Chapter Twenty-Three

The next couple of hours were spent in the Scrapyard graveyard. The villagers normally would have objected to burying a ghoul there but I kept my sniper rifle prominently displayed during my digging. Jackie got a chance to visit with her father while I interred Richard’s remains. The sheriff was buried fairly reverentially by the locals despite his adoption of a ghoul child. I don’t know what she said to her father but it calmed her.

Later, I spent a good three hours looking over Richard’s maps while everyone else ate and scavenged supplies. From my evaluation, I determined Peter Goodhill was several hours ahead of us and direct pursuit would have been fruitless even if I’d gone after him as soon as I woke up.

Instead, the most optimal strategy for us to pursue them would be to ambush him in Kingsport. The only consolation I had from this unfortunate situation was Peter was unlikely to harm Doctor Takahashi; she was too valuable as a hostage or slave to sell. Even so, I worried about her every other thought. I was surprised how much her kidnapping affected me.

Despite my best efforts to dislike her, Mercury’s treatment of Jessica and desire to help Jackie had softened my feelings towards the torturer. I wasn’t attracted to Mercury beyond the physical but I was starting to believe she hadn’t really had a choice in doing the things she’d done. No, I couldn’t quite believe that. There was always a choice. However, I could not blame her for her actions at gunpoint. I, too, had done horrible things under those same circumstances. Unlikely as it was to happen, I wanted to rescue her and bring her to some place safe so she could find a new life free from evil. If such a place existed in this world.

I was brooding about that when Jessica interrupted me. “Captain, you in?”

I was standing over a map of Kingsport, crudely drawn but accurate. Somehow, Richard had acquired it from traders. “I’m just working on some last-minute strategies. There are several places where Peter Goodhill might take refuge and I want attack plans for all of them, along with appropriate escape avenues.”
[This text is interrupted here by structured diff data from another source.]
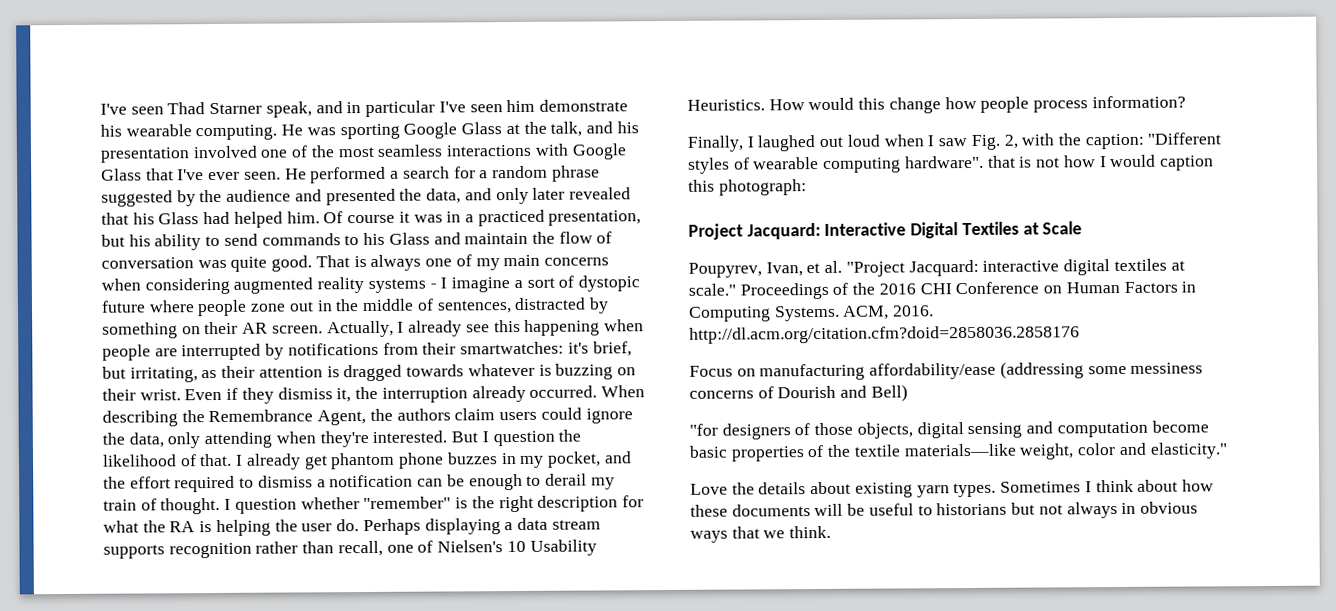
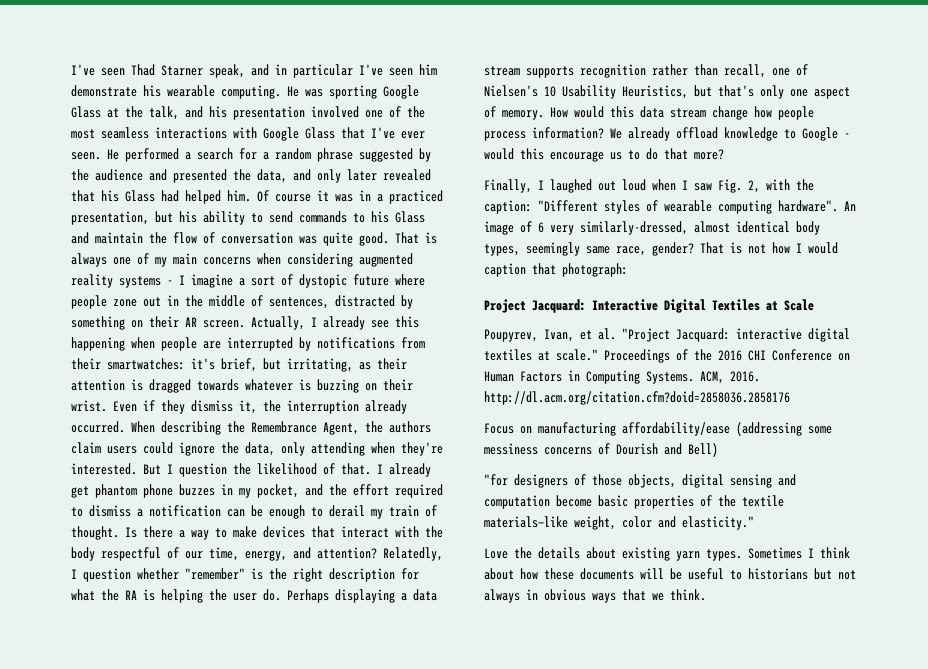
(221, 506) none -> [125,526,443,540] [71,547,443,561] Is there a way to make devices that interact with the body respectful of our time, energy, and attention? Relatedly,
[687,99,765,111] Heuristics. -> [622,85,850,99] [484,106,544,120] Heuristics, but that's only one aspect of memory.
(886, 103) none -> [640,106,706,118] data stream
(1186, 102) none -> [610,127,850,141] [484,148,724,162] We already offload knowledge to Google - would this encourage us to do that more?
[987,155,1016,168] that -> [844,201,856,211] [484,221,820,235] [484,242,724,256] An image of 6 very similarly-dressed, almost identical body types, seemingly same race, gender? That
[688,179,715,192] this -> [532,263,556,275] that

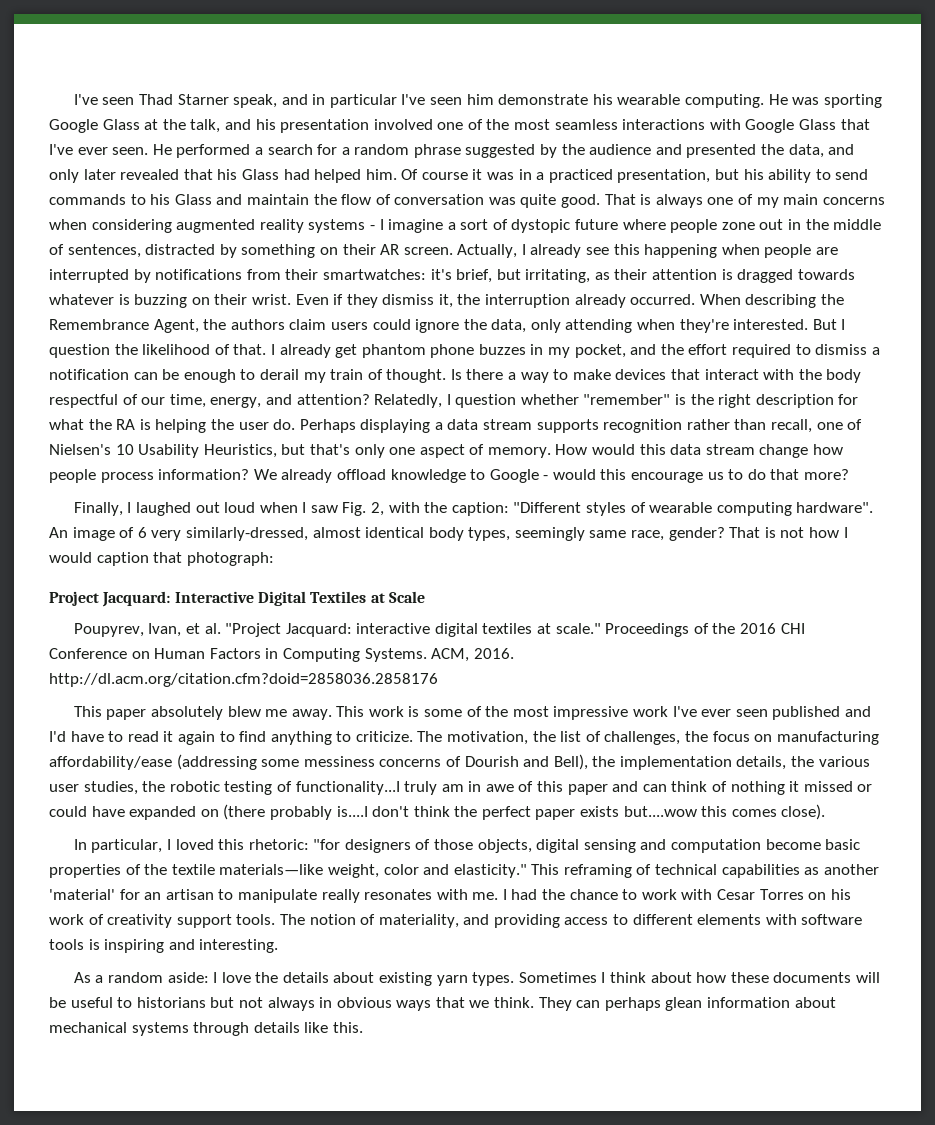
[484,423,514,434] Focus -> [73,706,871,720] [49,731,750,745] This paper absolutely blew me away. This work is some of the most impressive work I've ever seen published and I'd have to read it again to find anything to criticize. The motivation, the list of challenges, the focus
[688,443,718,457] Bell) // -> [553,754,870,770] [49,781,873,795] [49,804,826,820] [73,839,309,853] Bell), the implementation details, the various user studies, the robotic testing of functionality...I truly am in awe of this paper and can think of nothing it missed or could have expanded on (there probably is....I don't think the perfect paper exists but....wow this comes close). // In particular, I loved this rhetoric:
[484,548,508,559] // Love -> [531,864,879,878] [49,889,851,903] [49,914,863,928] [49,939,279,953] [73,972,251,983] This reframing of technical capabilities as another 'material' for an artisan to manipulate really resonates with me. I had the chance to work with Cesar Torres on his work of creativity support tools. The notion of materiality, and providing access to different elements with software tools is inspiring and interesting. // As a random aside: I love
(706, 595) none -> [538,997,836,1011] [49,1022,363,1036] They can perhaps glean information about mechanical systems through details like this.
“Sounds good. I brought you something for tomorrow’s trip.” Jessica walked in wearing an outfit much better suited to her personality. Having found some clothing in her size, she’d replaced her lost Stetson and was now wearing a faded set of jeans with a plain blue button-down shirt topped with a brown leather vest. In her arms was a set of folded men’s clothing that I doubted had belonged to Richard.

“Thank you.” I marked a possible point of egress on the map below me, using a wooden stylus with an inkwell.
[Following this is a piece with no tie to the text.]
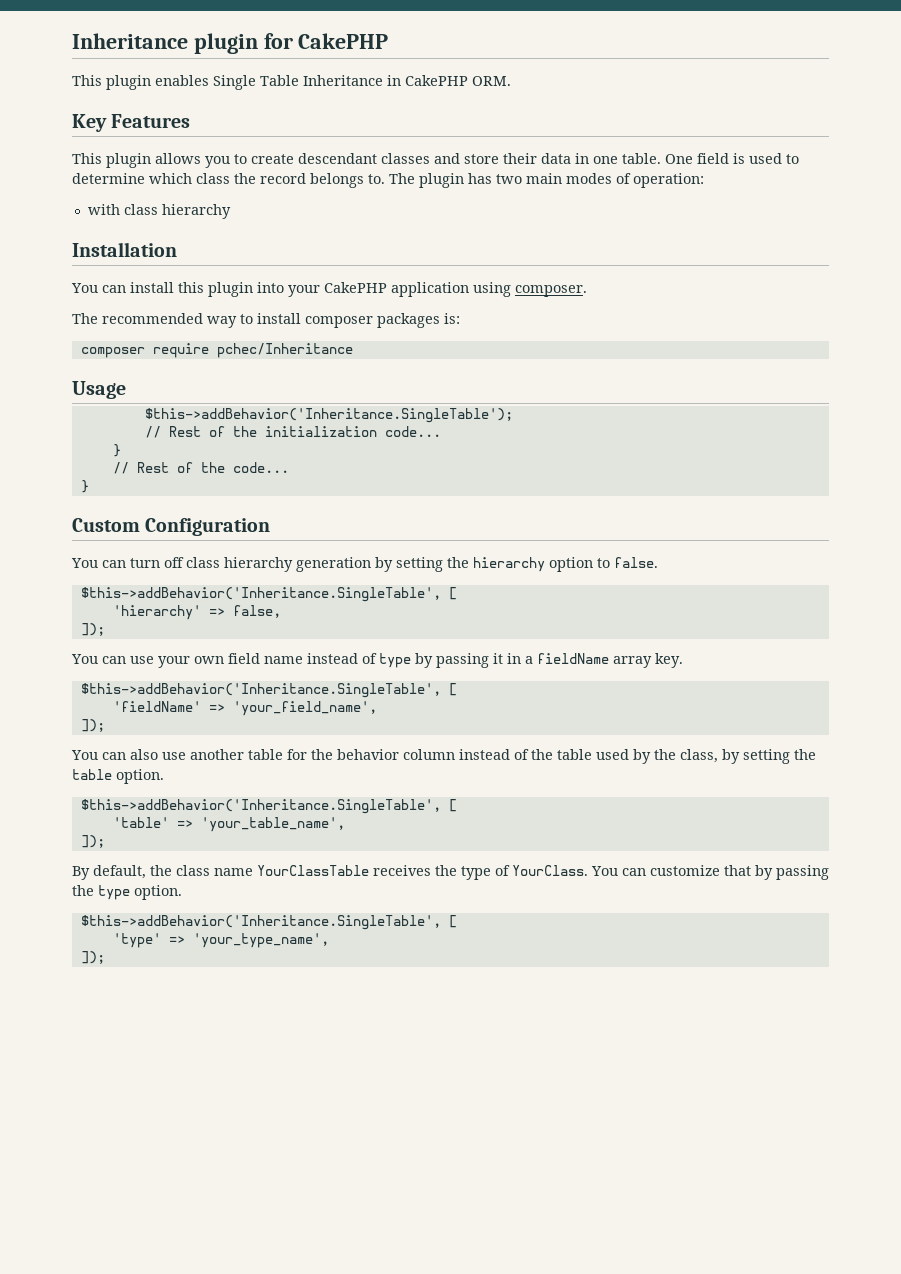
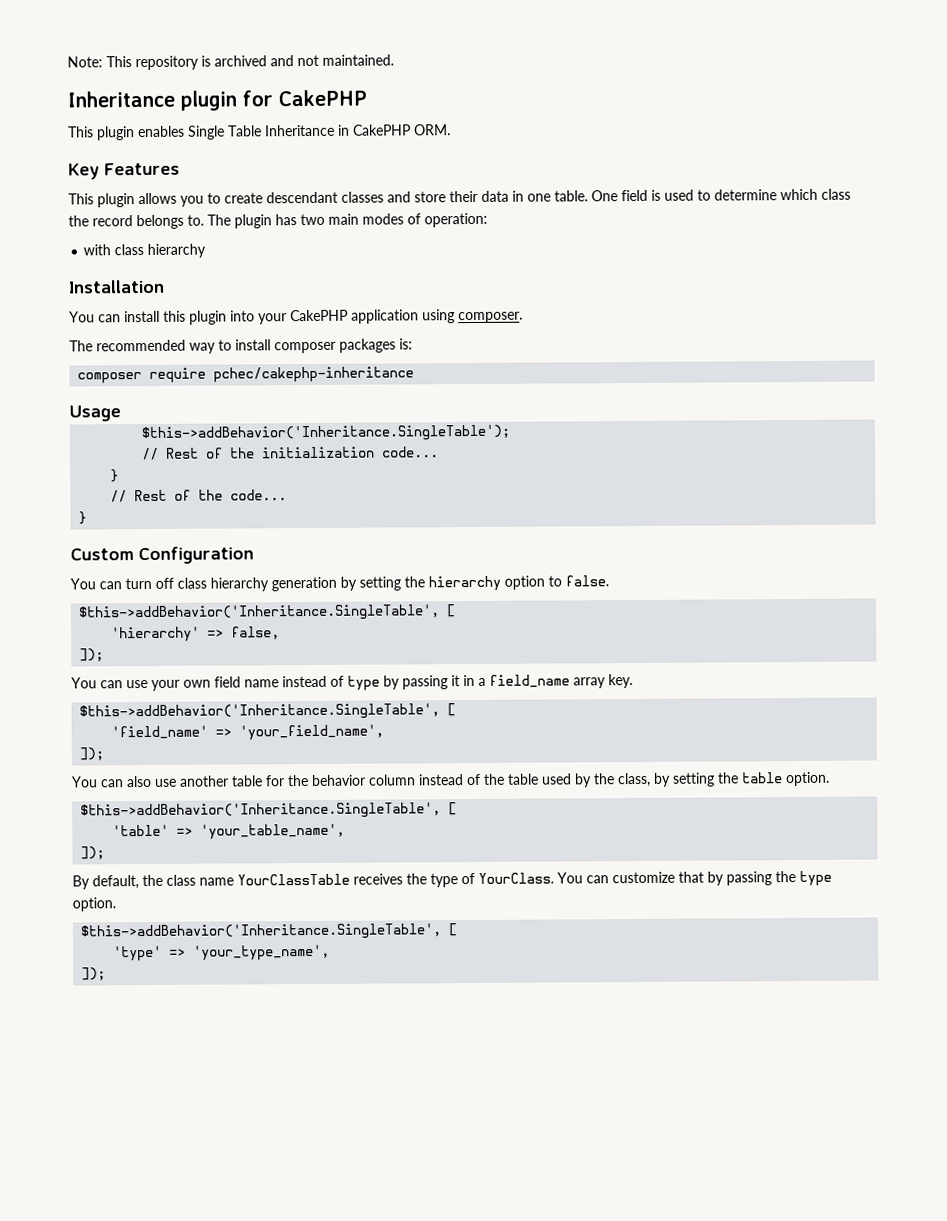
(72, 41) none -> [67,54,394,71] Note: This repository is archived and not maintained. //
[216,343,353,358] pchec/Inheritance -> [213,366,415,383] pchec/cakephp-inheritance
[537,653,609,664] fieldName -> [489,674,570,688] field_name
[112,701,201,712] 'fieldName' -> [111,725,209,740] 'field_name'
“I thought you’d like some duds other than the kind soldiers wear.” Jessica shook the clothing in her hands.

“Thank you.” I smiled, looking down at the prison fatigues I was still wearing. “I am rather eager to get out of this outfit.”

“Good to know. You hungry, Captain? We’ve still got some leftovers from dinner, too. That Katryn lady is quite the cook despite being a native type,” Jessica said, making air quotes as she said the word “native.”

“I had some beans earlier. Richard has a surprisingly well-stocked pantry,” I said, ignoring her comment about Katryn. I wasn’t sure if Jessica yet knew about my condition and I wasn’t about to tell her.

Jessica frowned, wrinkling her nose. “By the way, Sir, you might want to take a shower before you change. You’re starting to smell a wee bit ripe.”

I sniffed the side of my lapel, near the blackened burn mark of the Hand. It reeked of something akin to sulfur and rotting meat. A shower probably couldn’t cure that but I could cover up the smell with an oil-soaked bandage. “I probably should.”

Jessica put the clothes on a nearby shelf before taking a deep breath. “That’s the understatement of the year, up there with ‘The Great Old Ones woke up temperamental.’”

I smiled at her joke. “How are you holding up, Corporal?”

“You’re asking how I’m holding up?” Jessica seemed shocked by my question.

“I wouldn’t have asked if I wasn’t curious,” I responded, putting away the maps. I’d done about as much planning as was possible without actually seeing the buildings in person. No plan survived contact with the enemy anyway and Peter was a wily foe. He’d be prepared for any attack by an R&E Ranger. I had to think like someone different and that was a harder task than it sounded.

Jessica blinked, amazed at my ability to compartmentalize. “Do you mean mentally or physically, Captain? Or do you just want me to call you John now, since we’ve both been discharged?”

“Either is fine,” I answered. I had more important things on my mind than proper forms of address, especially from friends.

O Captain, my Captain,” Jessica quoted a poem by Walt Whitman. “I think I’ll stick with that one, you always did love poetry.”

“Nothing wrong with poetry, it’s been the province of military officers since time memorial. I even wrote a sequel to Ozymandias,” I said, smirking. “It was terrible.”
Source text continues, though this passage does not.